_Dataset entries_
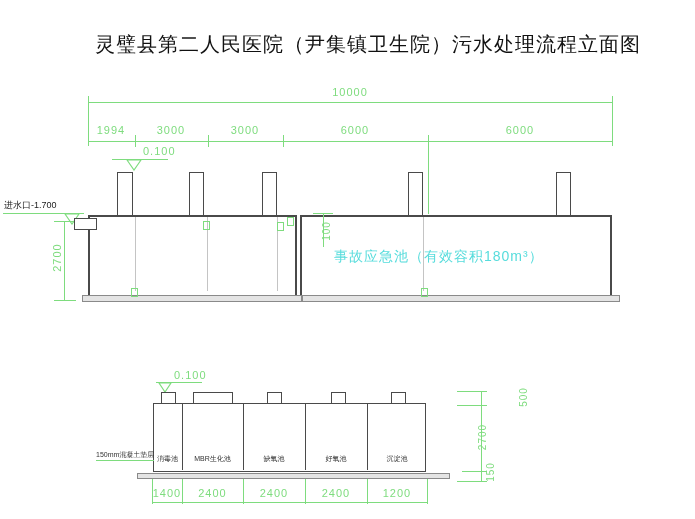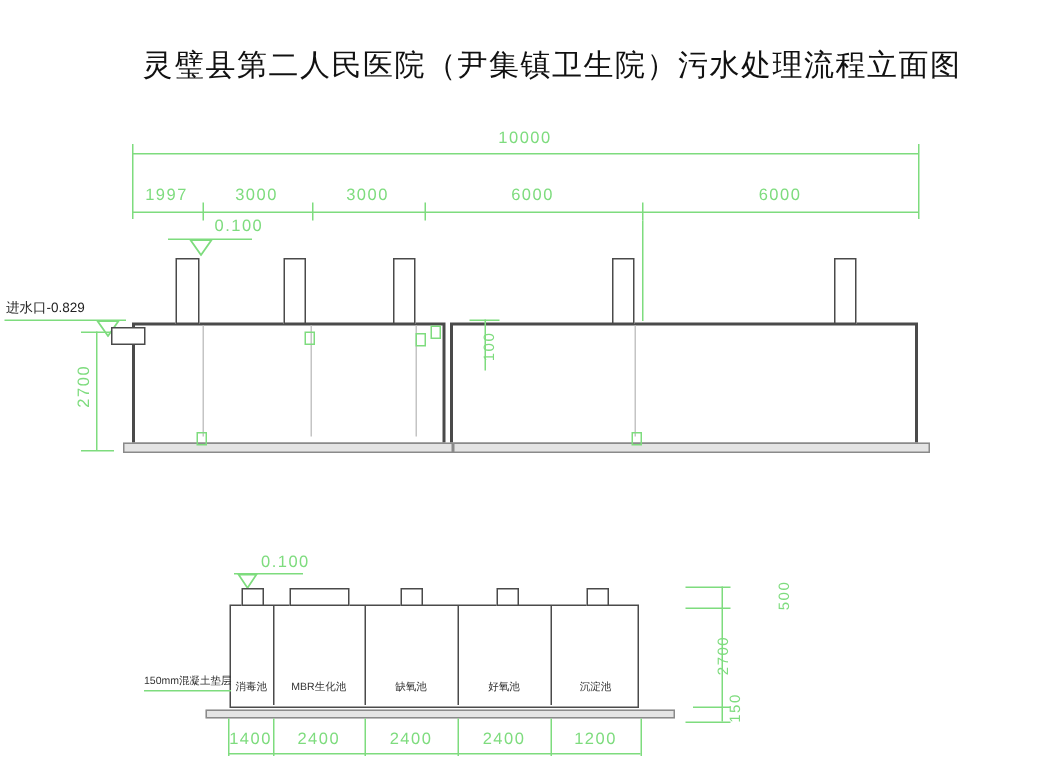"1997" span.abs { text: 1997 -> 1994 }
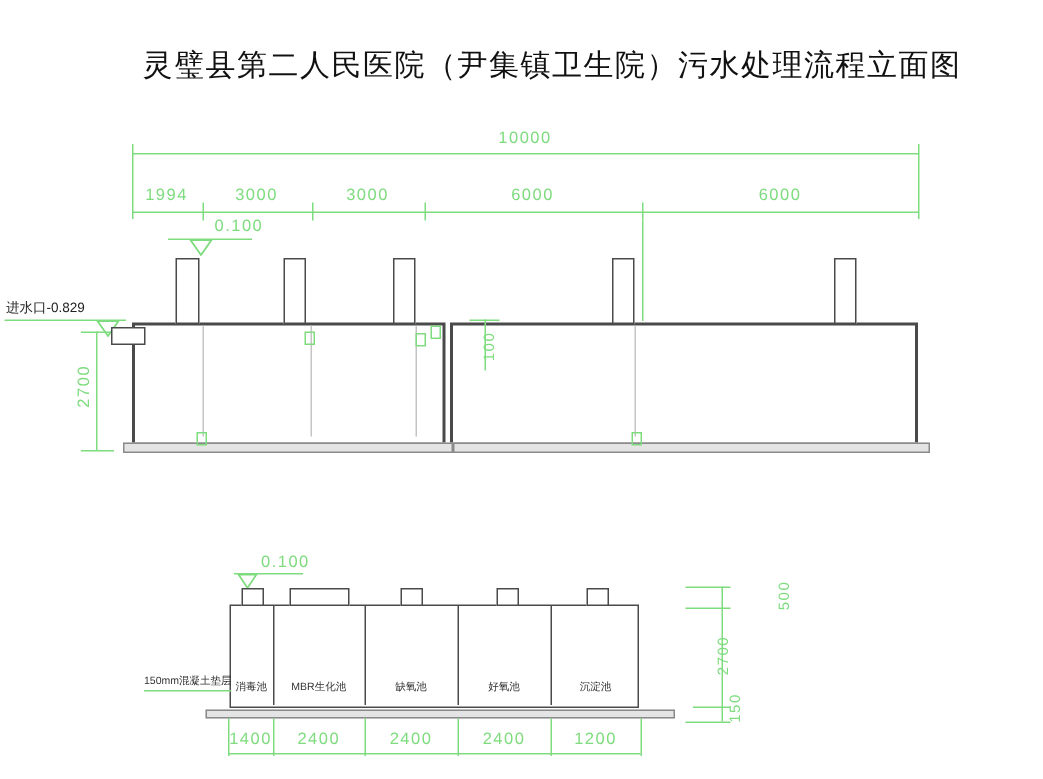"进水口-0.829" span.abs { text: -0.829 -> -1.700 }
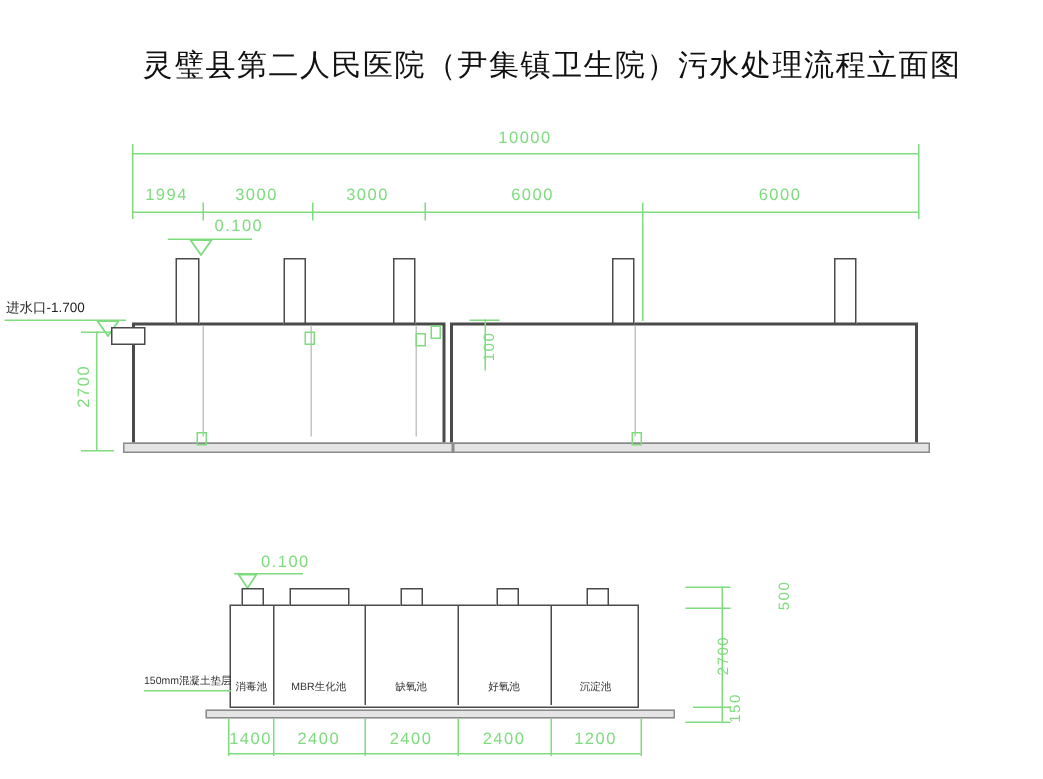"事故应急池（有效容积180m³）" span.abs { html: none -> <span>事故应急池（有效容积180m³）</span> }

---

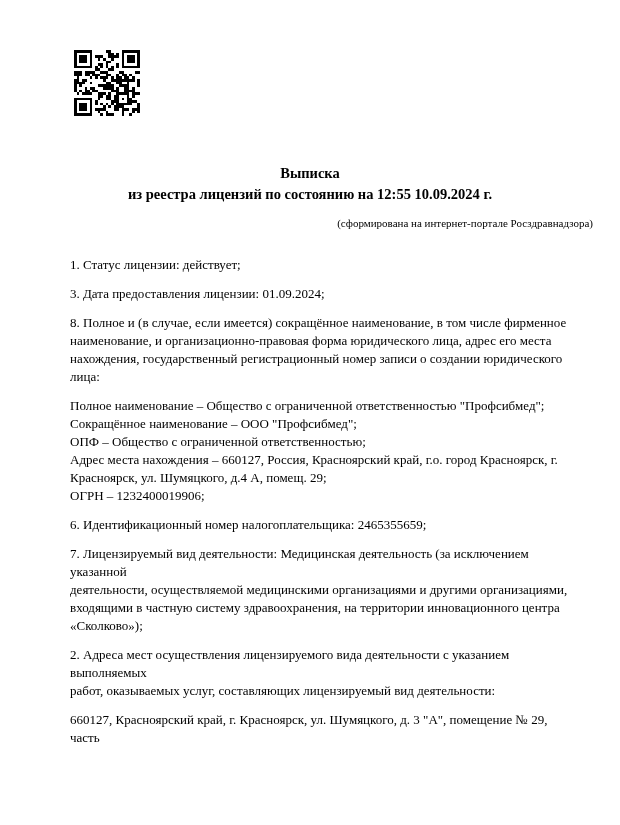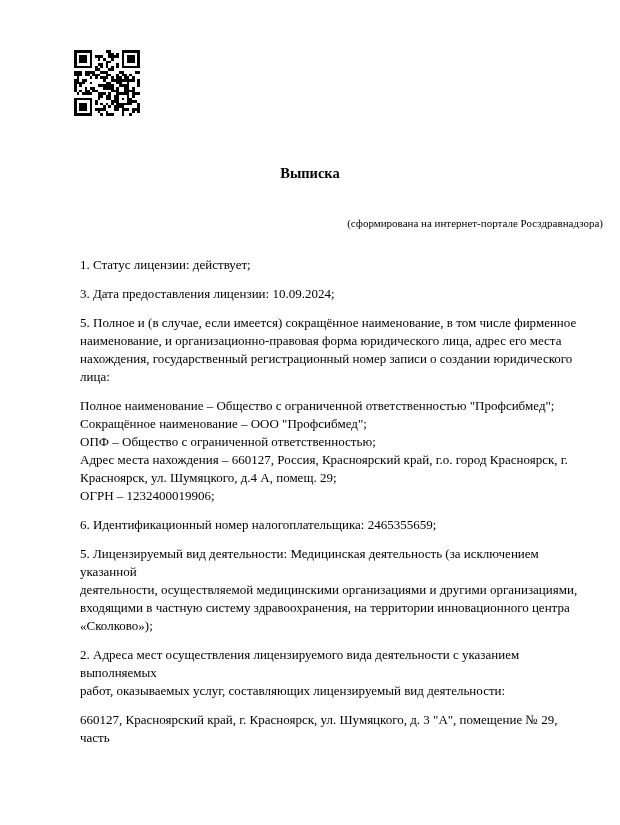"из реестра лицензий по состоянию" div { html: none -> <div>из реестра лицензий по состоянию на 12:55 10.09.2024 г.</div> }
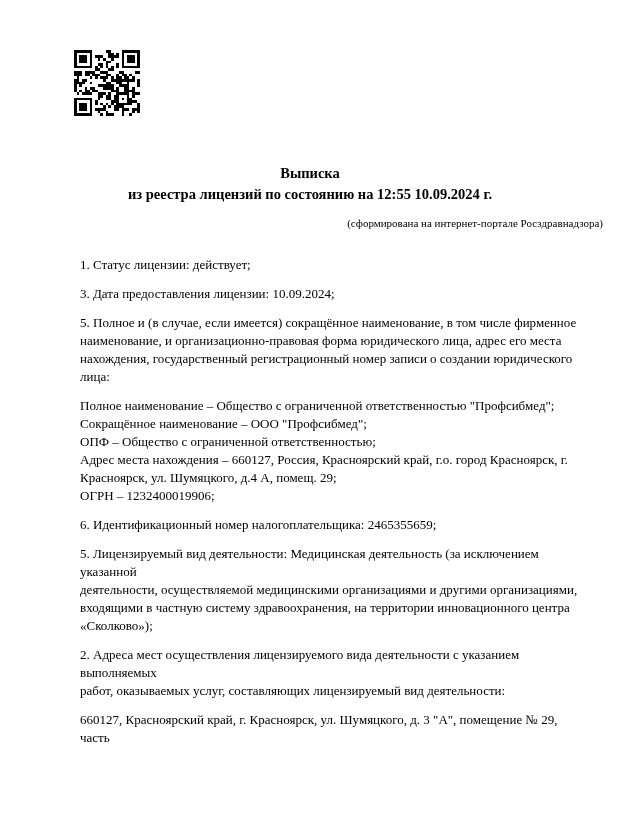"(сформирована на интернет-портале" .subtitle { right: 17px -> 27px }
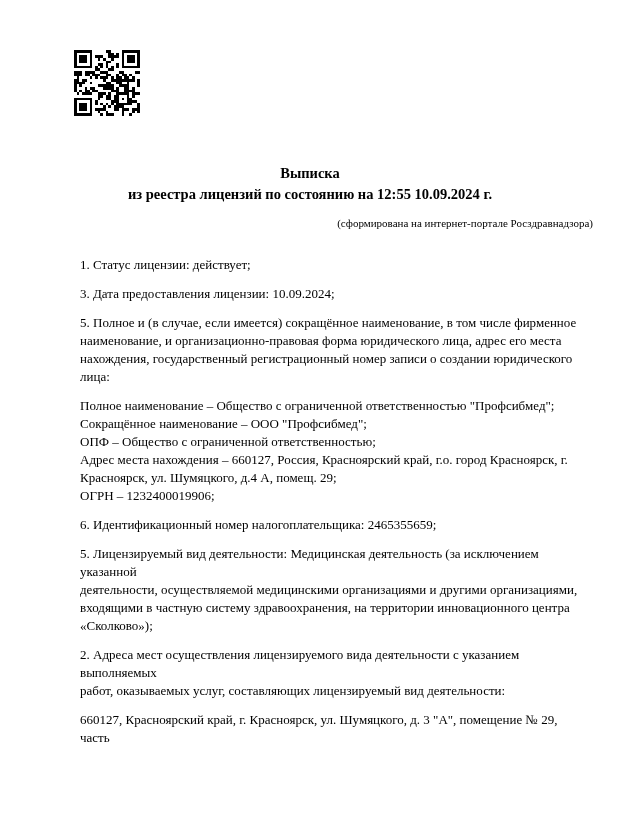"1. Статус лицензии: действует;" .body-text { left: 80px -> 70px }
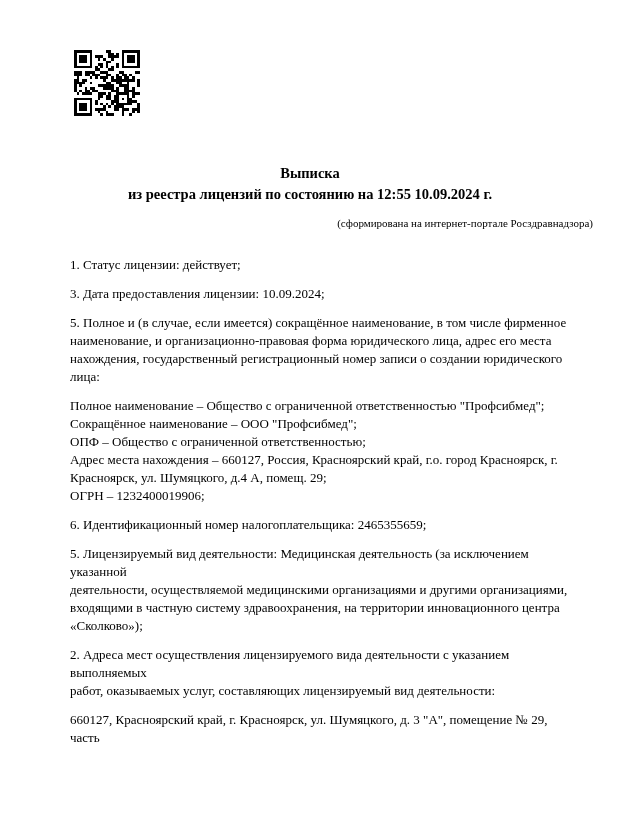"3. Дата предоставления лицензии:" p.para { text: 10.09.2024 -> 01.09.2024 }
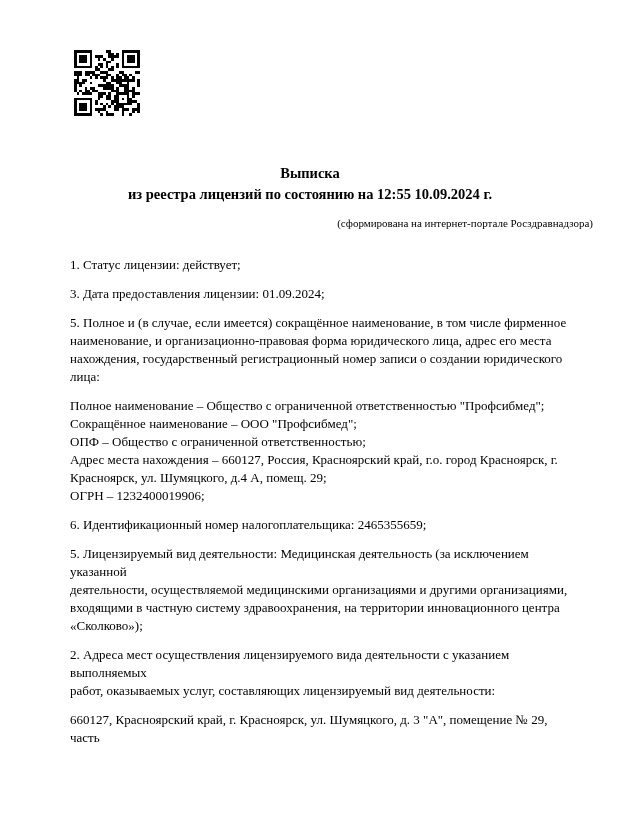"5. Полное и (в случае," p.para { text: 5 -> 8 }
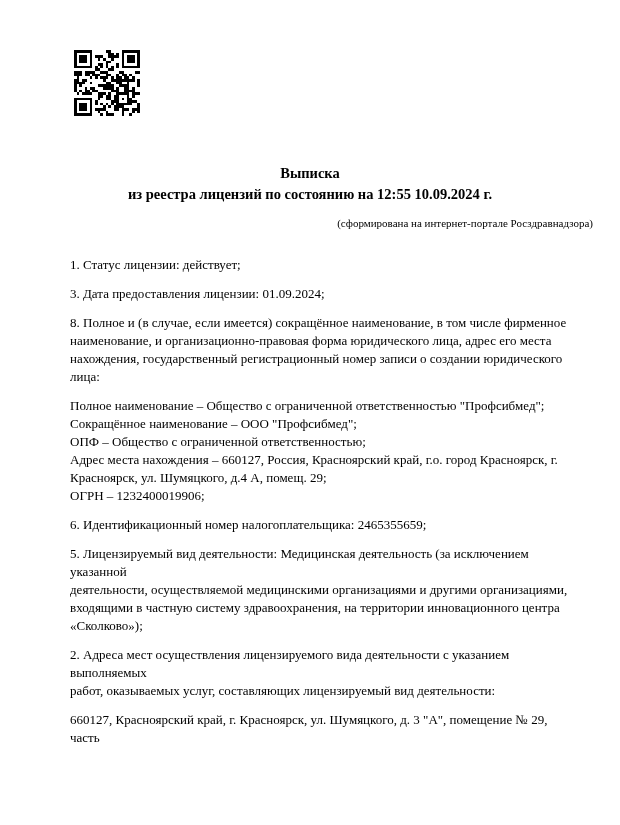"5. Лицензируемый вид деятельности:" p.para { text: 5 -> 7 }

_What the exercise asks_
Find where the line with "text: 10.09.2024 ->" sits in the material above and where the line with "text: 5 -> 7" sits. Set down exactly the lines from the first to the second, both included and nothing else, without pictures.

_The completed task_
"3. Дата предоставления лицензии:" p.para { text: 10.09.2024 -> 01.09.2024 }
"5. Полное и (в случае," p.para { text: 5 -> 8 }
"5. Лицензируемый вид деятельности:" p.para { text: 5 -> 7 }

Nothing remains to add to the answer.